### [WORK TO COMPLETE]
Find "- Stefnuvirk þverslá" in the data, then restate the line it sits in and every later line word for word, ending with the last line.

**** RECORDS SHOWN

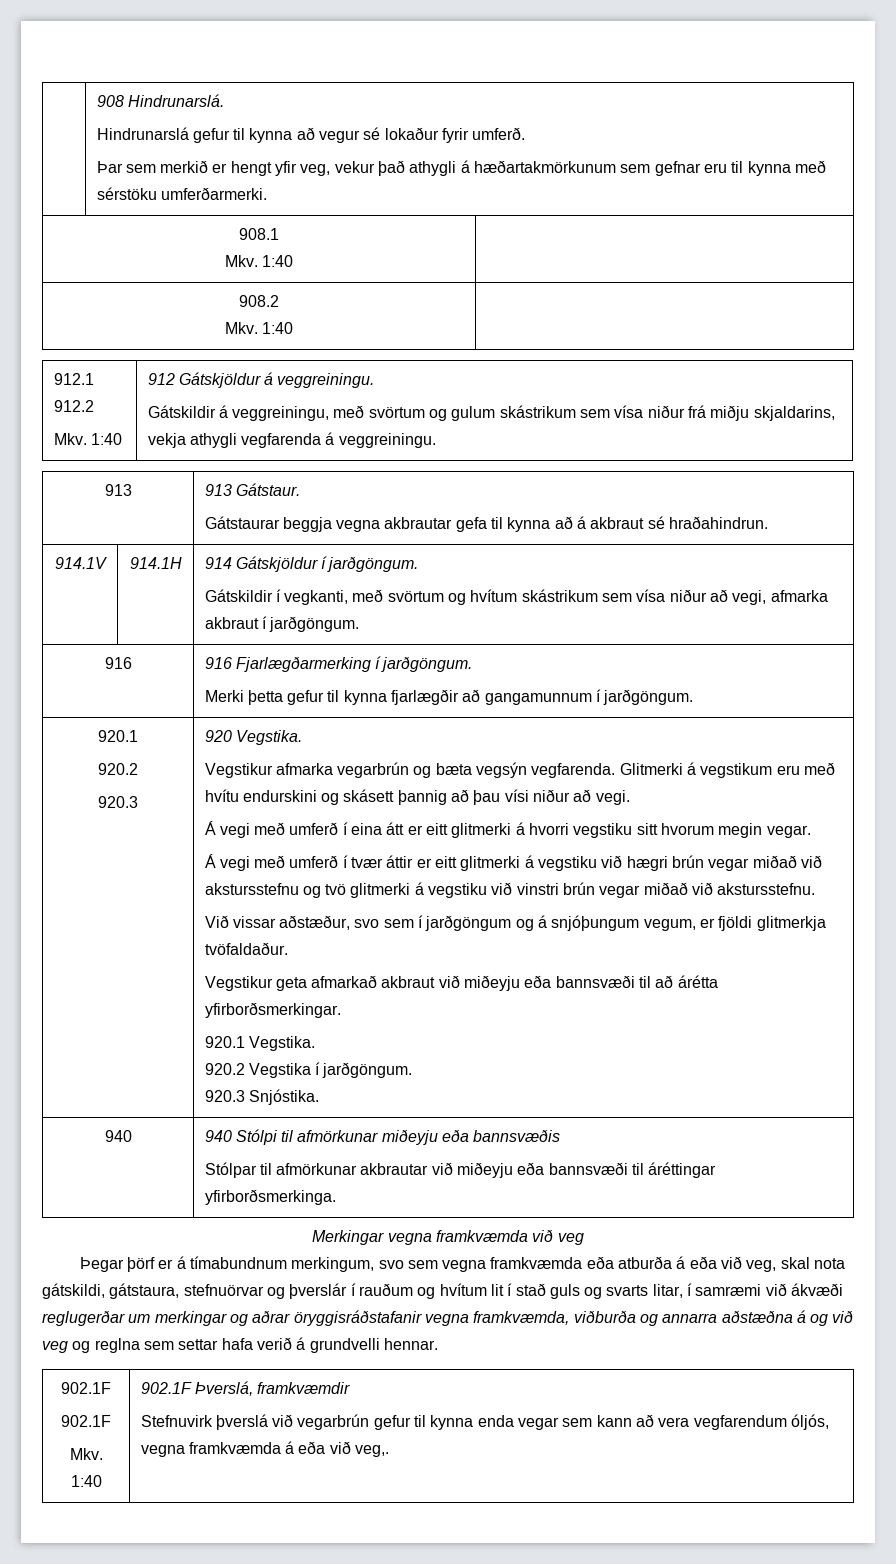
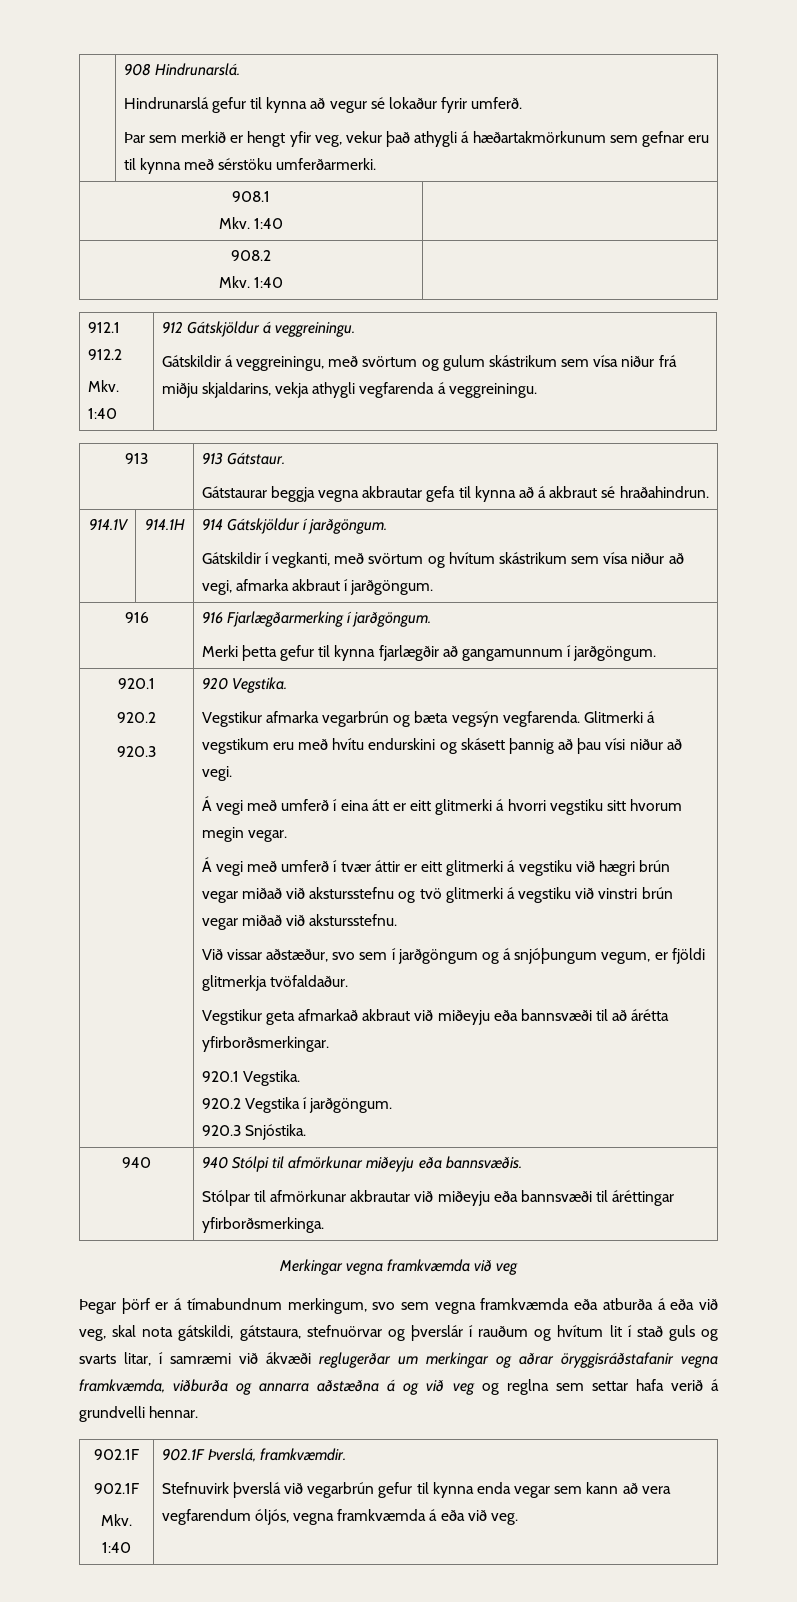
- 940 | 940 Stólpi til afmörkunar miðeyju eða bannsvæðis
+ 940 | 940 Stólpi til afmörkunar miðeyju eða bannsvæðis.
  Þegar þörf er á tímabundnum merkingum, svo sem vegna framkvæmda eða atburða á eða við veg, skal nota gátskildi, gátstaura, stefnuörvar og þverslár í rauðum og hvítum lit í stað guls og svarts litar, í samræmi við ákvæði reglugerðar um merkingar og aðrar öryggisráðstafanir vegna framkvæmda, viðburða og annarra aðstæðna á og við veg og reglna sem settar hafa verið á grundvelli hennar.
  902.1F
  902.1F
- Mkv. 1:40 | 902.1F Þverslá, framkvæmdir
- Stefnuvirk þverslá við vegarbrún gefur til kynna enda vegar sem kann að vera vegfarendum óljós, vegna framkvæmda á eða við veg,.
+ Mkv. 1:40 | 902.1F Þverslá, framkvæmdir.
+ Stefnuvirk þverslá við vegarbrún gefur til kynna enda vegar sem kann að vera vegfarendum óljós, vegna framkvæmda á eða við veg.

********

### [REPLY TO THE TASK]
- Stefnuvirk þverslá við vegarbrún gefur til kynna enda vegar sem kann að vera vegfarendum óljós, vegna framkvæmda á eða við veg,.
+ Mkv. 1:40 | 902.1F Þverslá, framkvæmdir.
+ Stefnuvirk þverslá við vegarbrún gefur til kynna enda vegar sem kann að vera vegfarendum óljós, vegna framkvæmda á eða við veg.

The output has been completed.